Le Canada a salué les efforts déployés par la Haut-Commissaire pour aborder les défis émergents, à commencer par les changements climatiques et l’intelligence artificielle. Sur ce dernier point, il a voulu savoir comment le Haut-Commissariat entend orienter ses travaux dans ce cadre.
Le Liechtenstein s’est préoccupé de la situation financière du Haut-Commissariat, et a demandé à Mme Bachelet ce que compte faire son Bureau pour atteindre les objectifs de la feuille de route de 2020.
Les Émirats arabes unis ont souhaité obtenir plus de précisions sur les liens entre changements climatiques et droits de l’homme et sur le rôle du HCDH en la matière.
Le Pérou, qui s’exprimait au nom d’un groupe de pays, a condamné la situation grave des droits de l’homme au Venezuela, rappelant que quatre millions d’habitants de ce pays l’ont fui depuis 2015 et a appelé le « régime illégal » de Maduro à coopérer avec la mission internationale indépendante d’établissement des faits.
Quels sont les plus grands défis que la communauté internationale doit relever pour faire progresser l’égalité des sexes et les droits de femmes? ont demandé à leur tour l’Argentine et le Japon.

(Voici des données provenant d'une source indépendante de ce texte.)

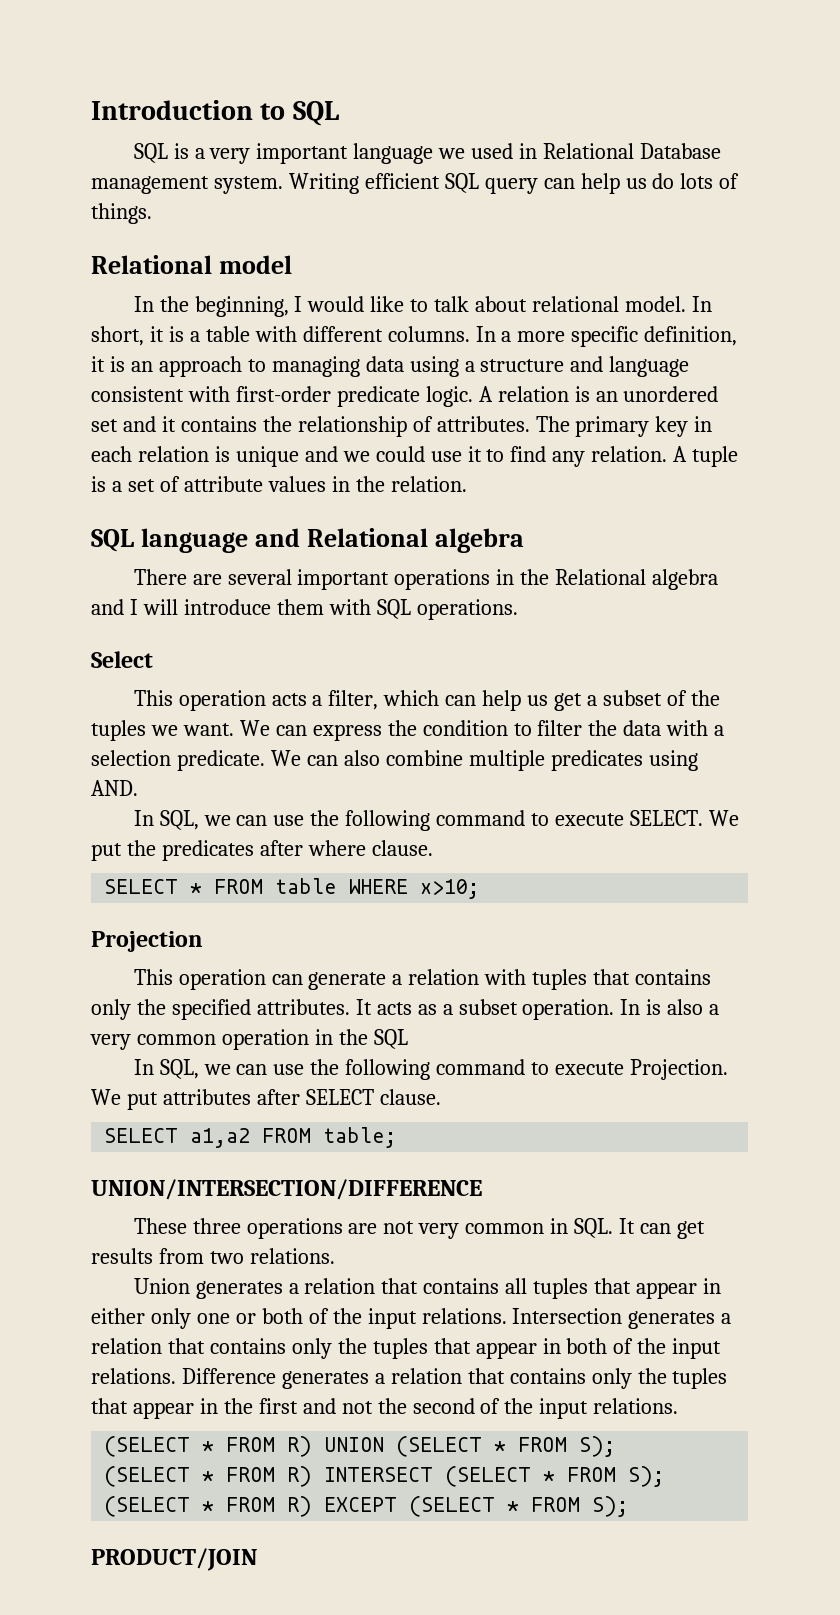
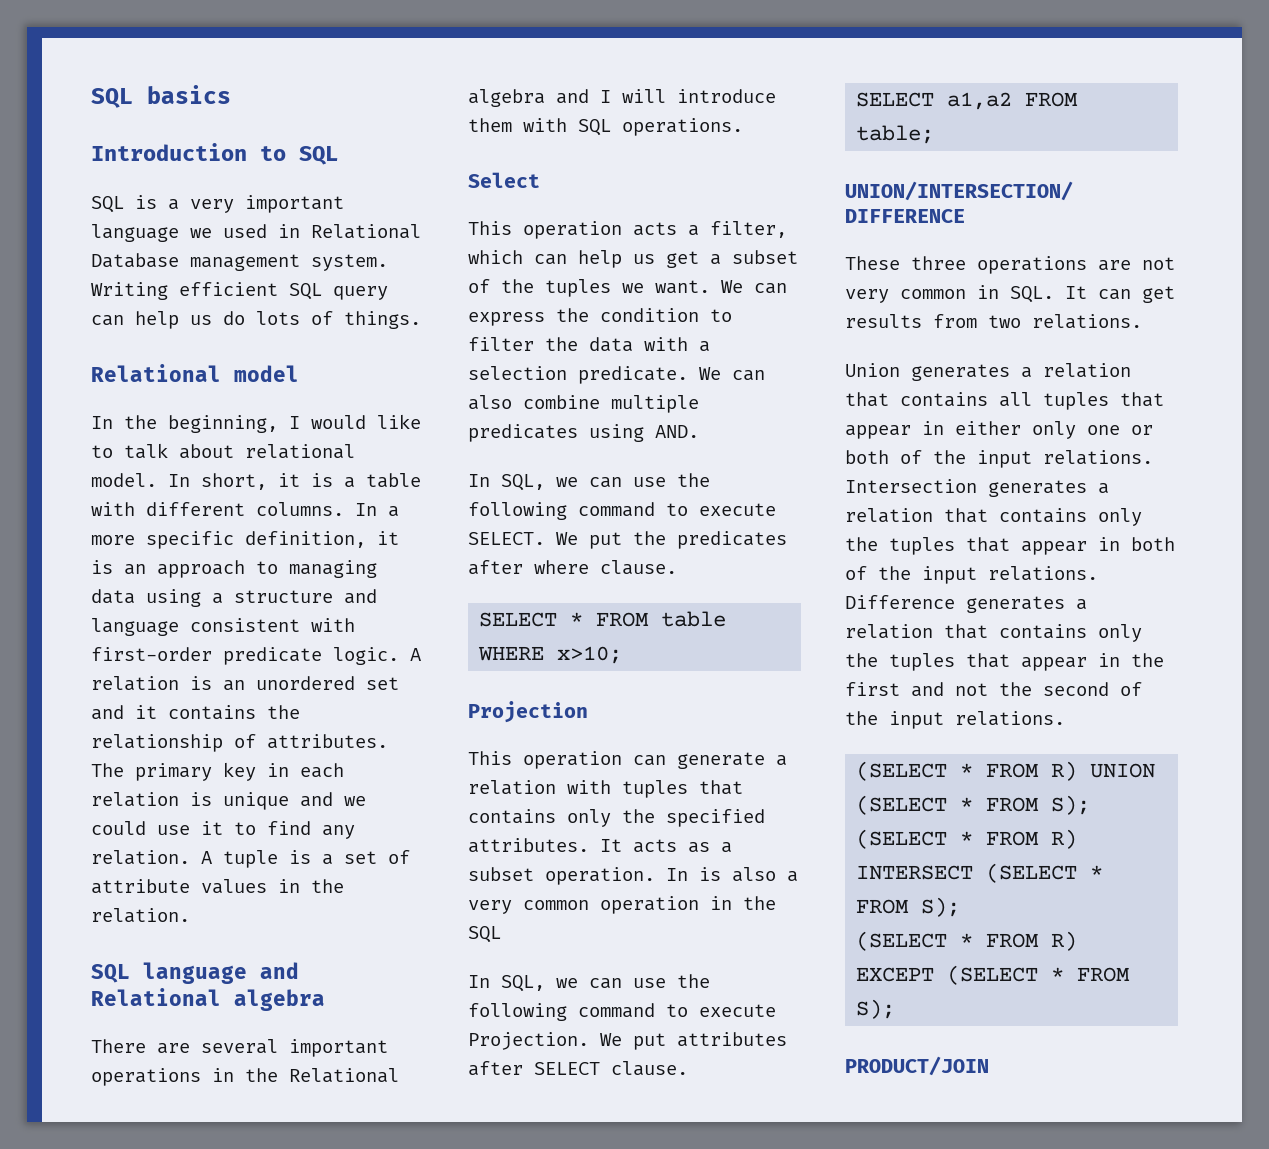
(91, 110) none -> [91,85,231,108] SQL basics //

L’Irlande a voulu savoir ce que les États Membres pouvaient faire pour améliorer la défense des espaces prévus pour les défenseurs des droits de l’homme, tandis que le Chili a demandé des précisions sur le processus de révision des organes conventionnels en 2020.
Le Pakistan a appuyé l’appel lancé par le Haut-Commissariat pour créer une commission d’enquête sur les graves violations au Jammu-et-Cachemire, dont il a dénoncé « l’effroyable réalité » .
L’Italie a voulu savoir si l’examen périodique universel pouvait contribuer à appuyer la complémentarité du système des droits de l’homme.
Après avoir insisté sur l’importance de l’assistance technique, la Zambie, au nom du Groupe des États d’Afrique, a appelé le HCDH à éviter la politisation et le « deux poids, deux mesures », et a critiqué l’adoption de « normes étroites ». La délégation s’est aussi interrogée sur la détermination des priorités de la Haut-Commissaire, alors que ses activités dépendent de plus en plus de ressources préattribuées.
Le Qatar a salué les efforts déployés par le HCDH pour autonomiser les femmes sur le plan économique.
Partisan d’une coopération et d’un dialogue constructif, le Myanmar a appelé la communauté internationale à comprendre la complexité de la situation dans son pays.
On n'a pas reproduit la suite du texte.